[PATCH] drm/ttm: remove fence_lock

Fri Mar 21 01:27:48 PDT 2014

On 03/21/2014 12:55 AM, Dave Airlie wrote:
> On Fri, Oct 19, 2012 at 3:04 AM, Jerome Glisse <j.glisse at gmail.com> wrote:
>> On Thu, Oct 18, 2012 at 06:43:40PM +0200, Thomas Hellstrom wrote:
>>> On 10/18/2012 04:45 PM, Maarten Lankhorst wrote:
>>>> Op 18-10-12 13:55, Thomas Hellstrom schreef:
>>>>> On 10/18/2012 01:38 PM, Maarten Lankhorst wrote:
>>>>>> Op 18-10-12 13:02, Thomas Hellstrom schreef:
>>>>>>> On 10/18/2012 10:37 AM, Maarten Lankhorst wrote:
>>>>>>>> Hey,
>>>>>>>>
>>>>>>>> Op 18-10-12 09:59, Thomas Hellstrom schreef:
>>>>>>>>> On 10/18/2012 09:28 AM, Thomas Hellstrom wrote:
>>>>>>>>>> Hi, Maarten,
>>>>>>>>>>
>>>>>>>>>> As you know I have been having my doubts about this change.
>>>>>>>>>> To me it seems insane to be forced to read the fence pointer under a
>>>>>>>>>> reserved lock, simply because when you take the reserve lock, another
>>>>>>>>>> process may have it and there is a substantial chance that that process
>>>>>>>>>> will also be waiting for idle while holding the reserve lock.
>>>>>>>> I think it makes perfect sense, the only times you want to read the fence
>>>>>>>> is when you want to change the members protected by the reservation.
>>>>>>> No, that's not true. A typical case (or the only case)
>>>>>>> is where you want to do a map with no_wait semantics. You will want
>>>>>>> to be able to access a buffer's results even if the eviction code
>>>>>>> is about to schedule an unbind from the GPU, and have the buffer
>>>>>>> reserved?
>>>>>> Well either block on reserve or return -EBUSY if reserved, presumably the
>>>>>> former..
>>>>>>
>>>>>> ttm_bo_vm_fault does the latter already, anyway
>>>>> ttm_bo_vm_fault only trylocks to avoid a deadlock with mmap_sem, it's really
>>>>> a waiting reserve but for different reasons. Typically a user-space app will keep
>>>>> asynchronous maps to TTM during a buffer lifetime, and the buffer lifetime may
>>>>> be long as user-space apps keep caches.
>>>>> That's not the same as accessing a buffer after the GPU is done with it.
>>>> Ah indeed.
>>>>>> You don't need to hold the reservation while performing the wait itself though,
>>>>>> you could check if ttm_bo_wait(no_wait_gpu = true) returns -EBUSY, and if so
>>>>>> take a ref to the sync_obj member and then wait after unreserving. You won't
>>>>>> reset sync_obj member to NULL in that case, but that should be harmless.
>>>>>> This will allow you to keep the reservations fast and short. Maybe a helper
>>>>>> would be appropriate for this since radeon and nouveau both seem to do this.
>>>>>>
>>>>> The problem is that as long as other users are waiting for idle with reservation
>>>>> held, for example to switch GPU engine or to delete a GPU bind, waiting
>>>>> for reserve will in many case mean wait for GPU.
>>>> This example sounds inefficient, I know nouveau can do this, but this essentially
>>>> just stalls the gpu entirely.
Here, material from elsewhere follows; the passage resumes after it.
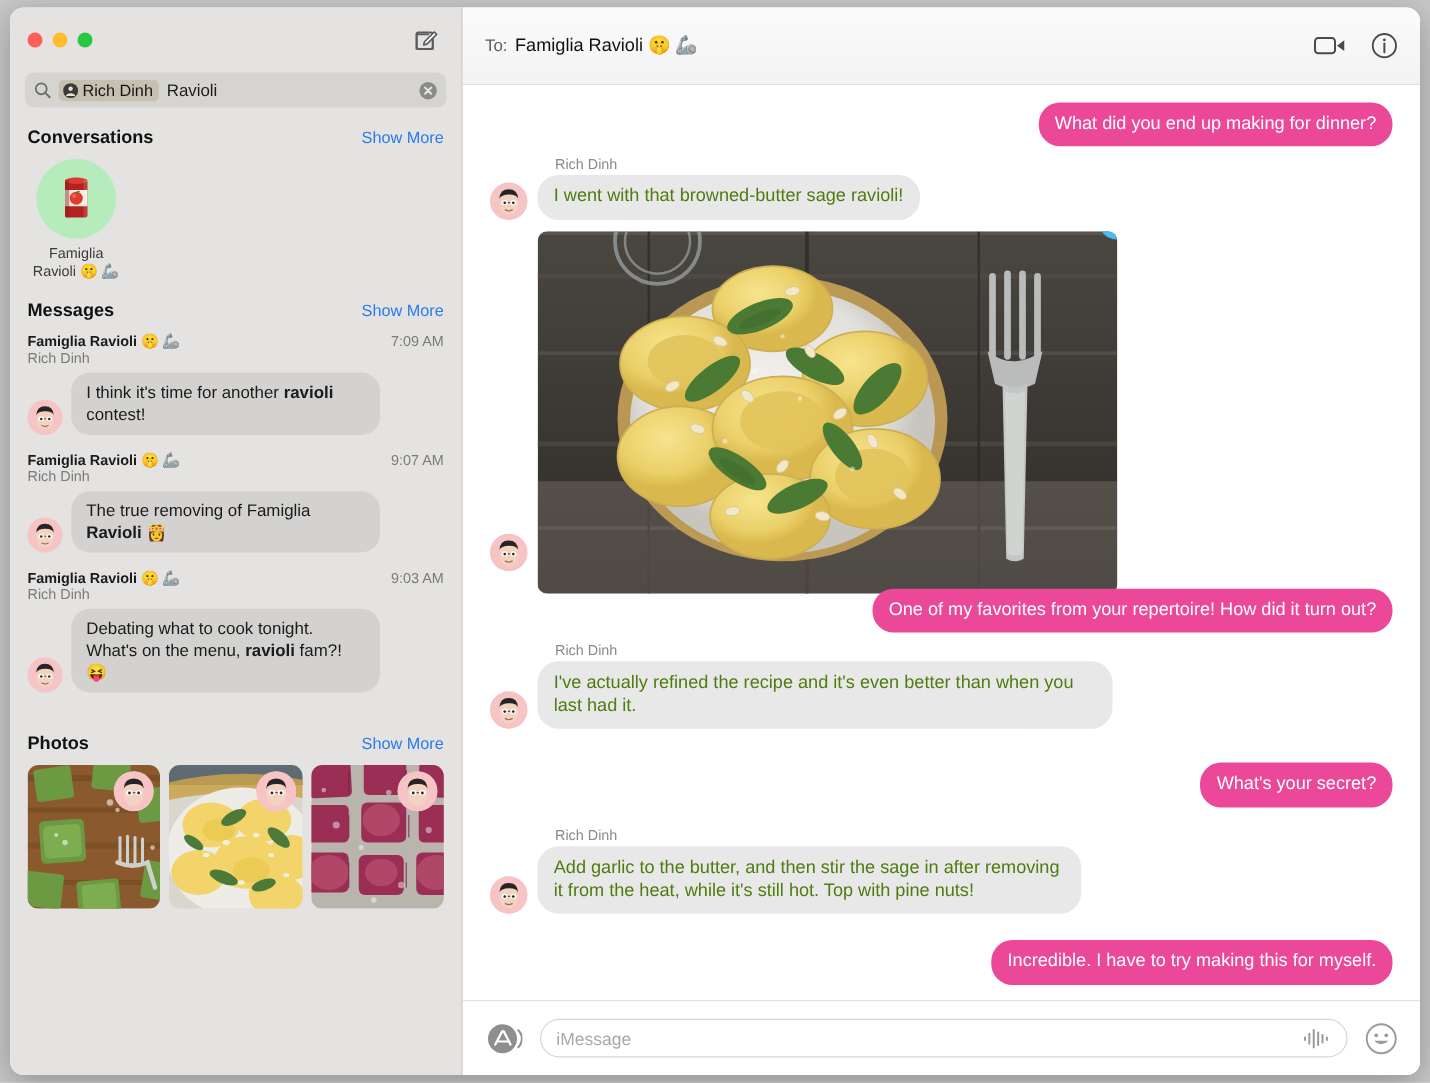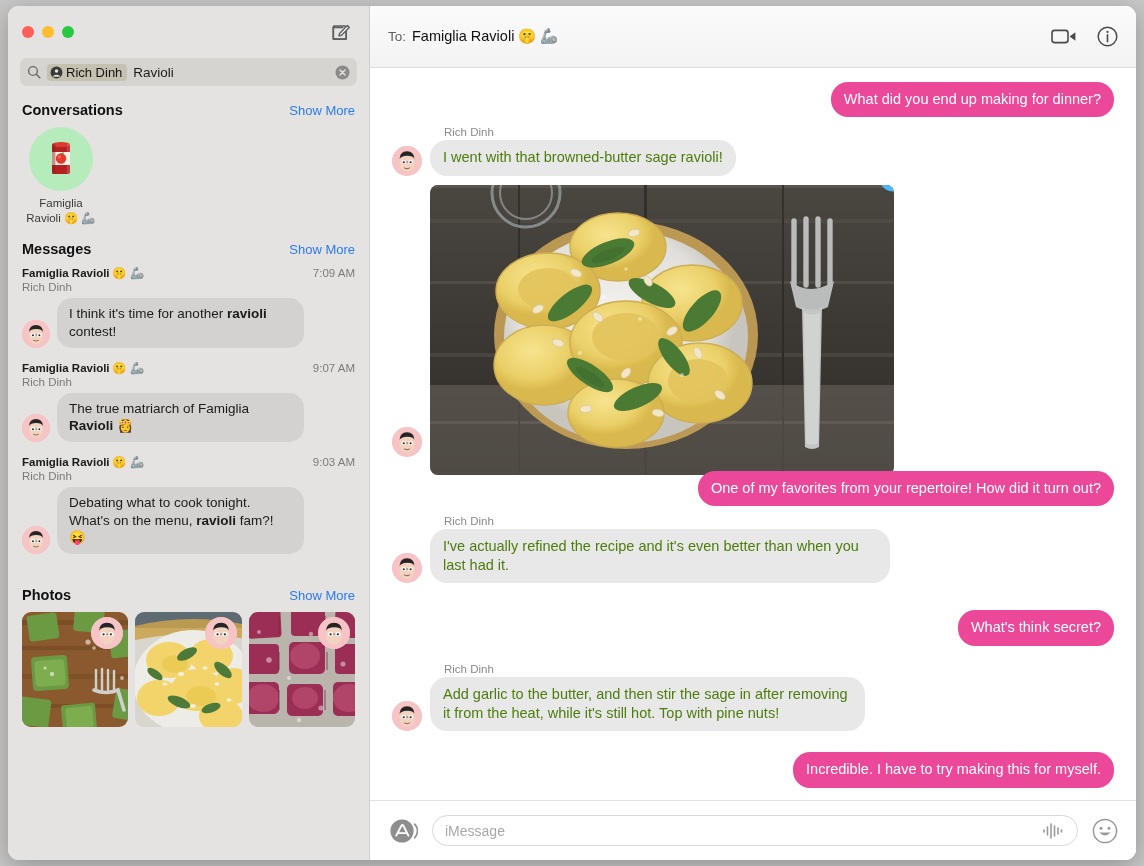"The true matriarch of Famiglia" span { text: matriarch -> removing }
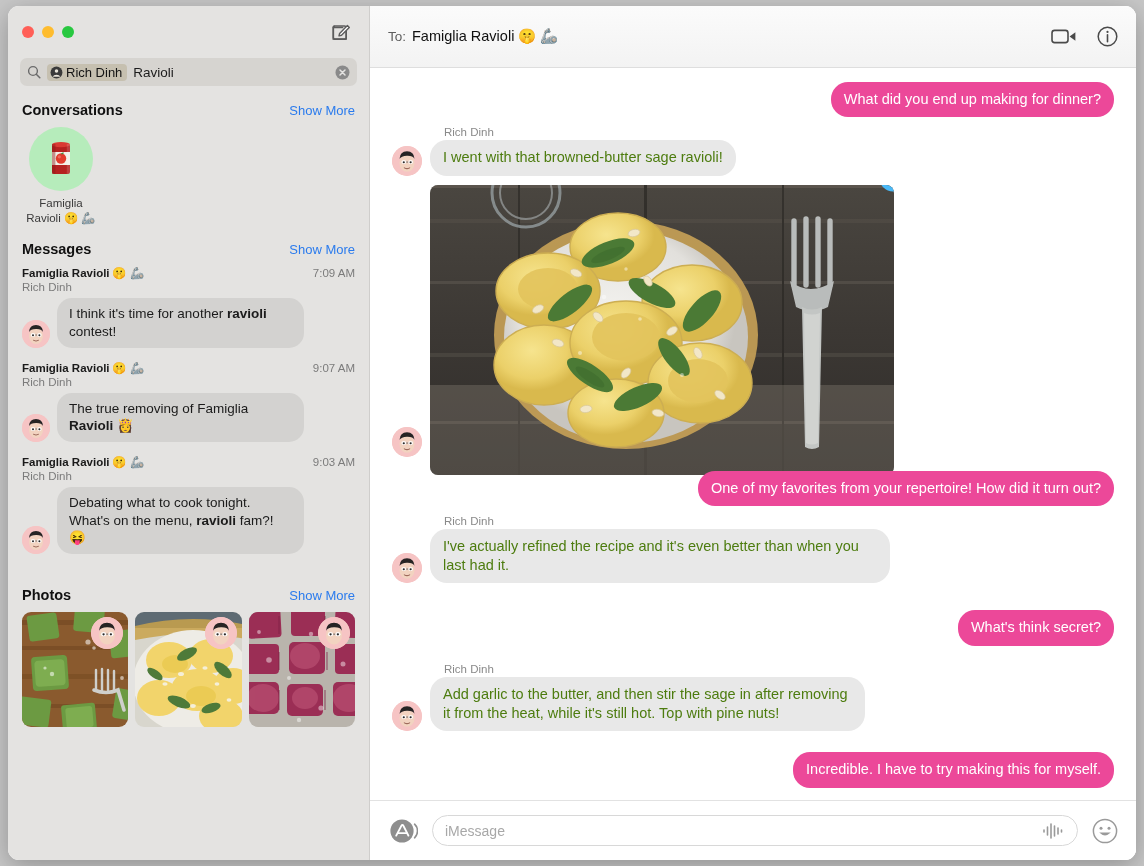"What's think secret?" div.bubble { text: think -> your }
I think guess you mean functions like nouveau_gem_object_close?
>>>> It wouldn't surprise me if performance in nouveau could be improved simply by
>>>> fixing those cases up instead, since it stalls the application completely too for other uses.
>>>>
>>> Please see the Nouveau cpu_prep patch as well.
>>>
>>> While there are a number of cases that can be fixed up, also in
>>> Radeon, there's no way around that reservation
>>> is a heavyweight lock that, particularly on simpler hardware without
>>> support for fence ordering
>>> with barriers and / or "semaphores" and accelerated eviction will be
>>> held while waiting for idle.
>>>
>>> As such, it is unsuitable to protect read access to the fence
>>> pointer. If the intention is to keep a single fence pointer
>>> I think the best solution is to allow reading the fence pointer
>>> outside reservation, but make sure this can be done
>>> atomically. If the intention is to protect an array or list of fence
>>> pointers, I think a spinlock is the better solution.
>>>
>>> /Thomas
>> Just wanted to point out that like Thomas i am concern about having to
>> have object reserved when waiting on its associated fence. I fear it
>> will hurt us somehow.
>>
>> I will try to spend couple days stress testing your branch on radeon
>> trying to see if it hurts performance anyhow with current use case.
>>
> I've been trying to figure out what to do with Maarten's patches going
> forward since they are essential for all kinds of SoC people,
>
> However I'm still not 100% sure I believe either the fact that the
> problem is anything more than a microoptimisation, and possibly a
> premature one at that, this needs someone to start suggesting
> benchmarks we can run and a driver set to run them on, otherwise I'm
> starting to tend towards we are taking about an optimisation we can
> fix later,
>
> The other option is to somehow merge this stuff under an option that
> allows us to test it using a command line option, but I don't think
> that is sane either,
>
> So Maarten, Jerome, Thomas, please start discussing actual real world
> tests you think merging this code will affect and then I can make a
> better consideration.
>
> Dave.

Dave,

This is IMHO a fundamental design discussion, not a micro-optimization.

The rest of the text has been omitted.